[Stored records]

┌──

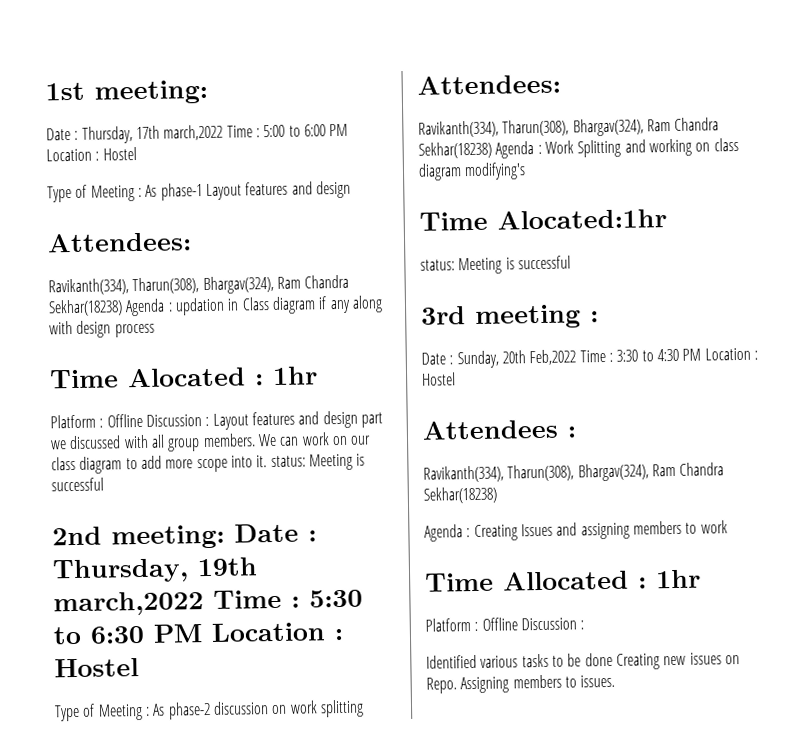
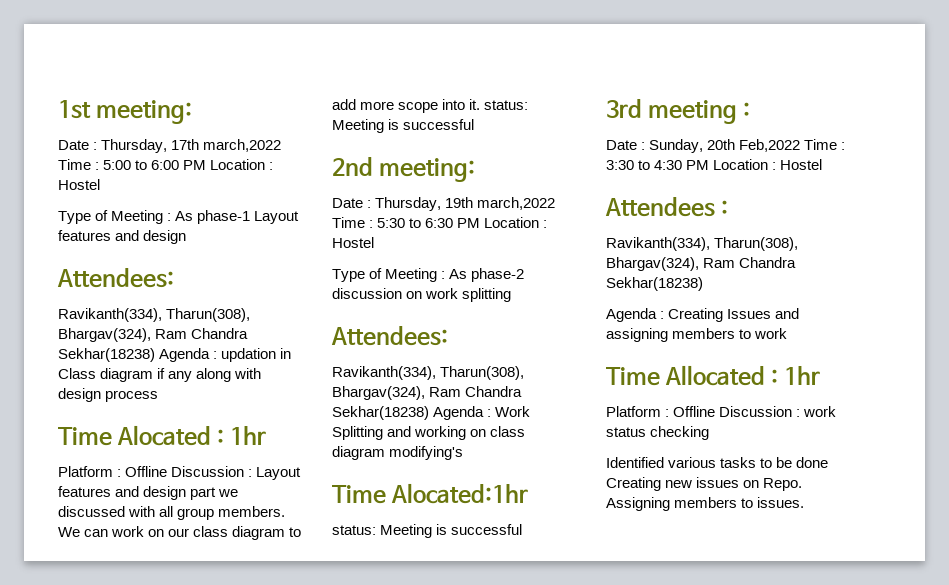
(225, 537) none -> (476, 170) //
(585, 625) none -> [803,406,837,417] [606,426,710,440] work status checking

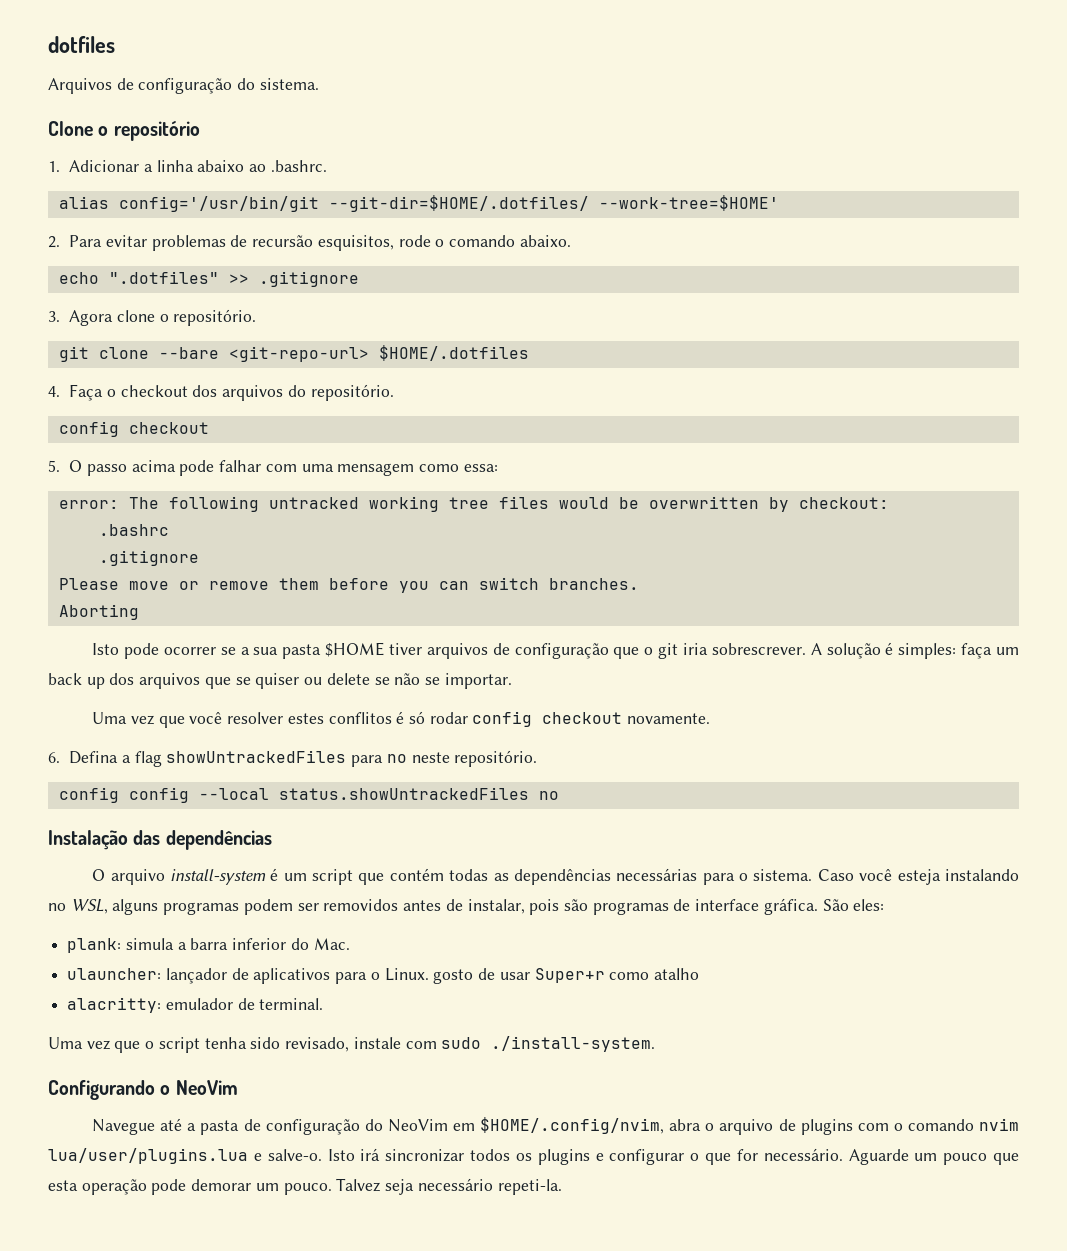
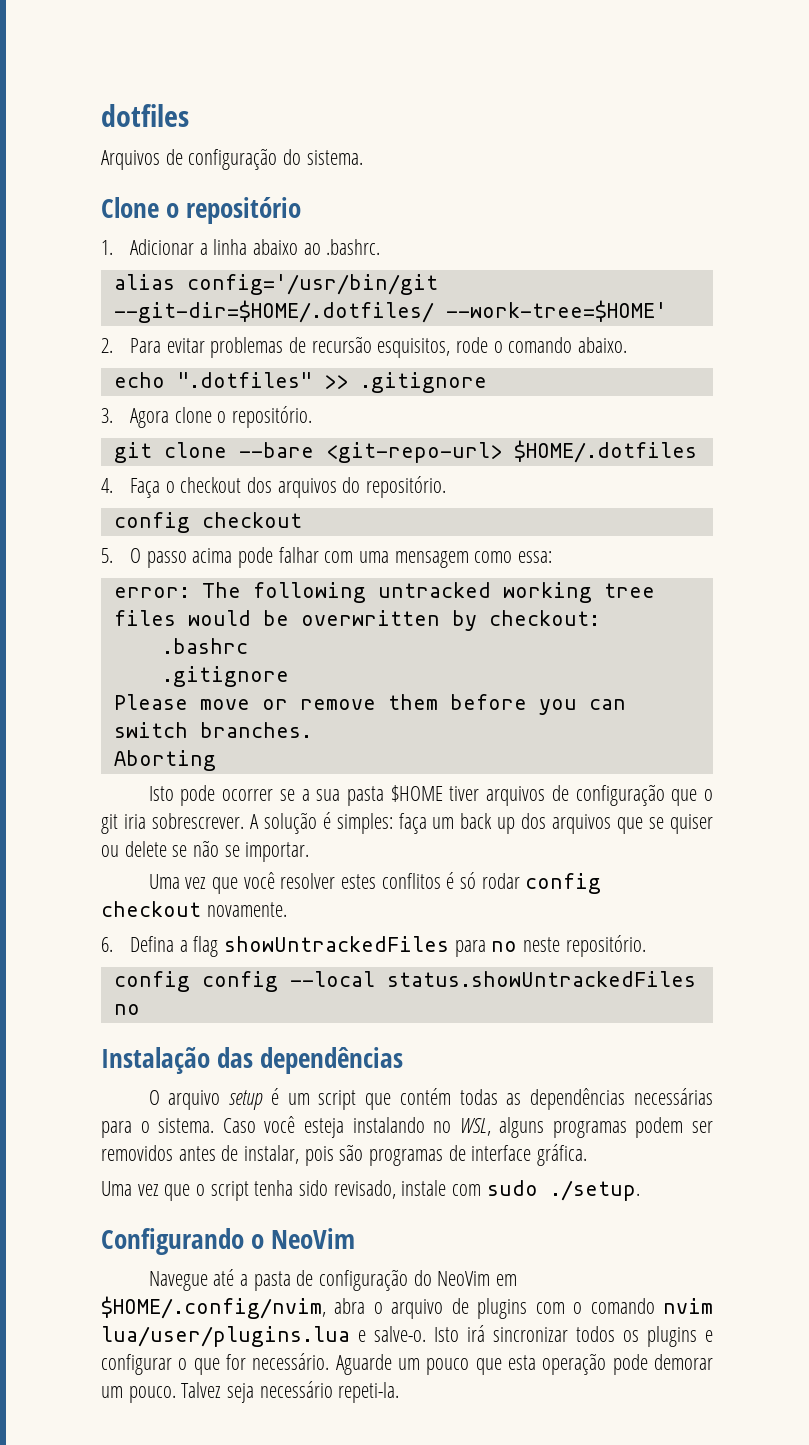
[169,869,266,885] install-system -> [229,1090,264,1110] setup
[822,899,885,911] [67,938,350,953] [67,968,699,984] [67,997,324,1013] São eles: // plank: simula a barra inferior do Mac. // ulauncher: lançador de aplicativos para o Linux. gosto de usar Super+r como atalho // alacritty: emulador de terminal. -> (588, 1155) none
[491,1036,656,1052] ./install-system. -> [549,1180,640,1201] ./setup.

└──

• Your instructions:
Quote the records in full and exactly; skip any image.

• Result of this task:
(225, 537) none -> (476, 170) //
(585, 625) none -> [803,406,837,417] [606,426,710,440] work status checking

[169,869,266,885] install-system -> [229,1090,264,1110] setup
[822,899,885,911] [67,938,350,953] [67,968,699,984] [67,997,324,1013] São eles: // plank: simula a barra inferior do Mac. // ulauncher: lançador de aplicativos para o Linux. gosto de usar Super+r como atalho // alacritty: emulador de terminal. -> (588, 1155) none
[491,1036,656,1052] ./install-system. -> [549,1180,640,1201] ./setup.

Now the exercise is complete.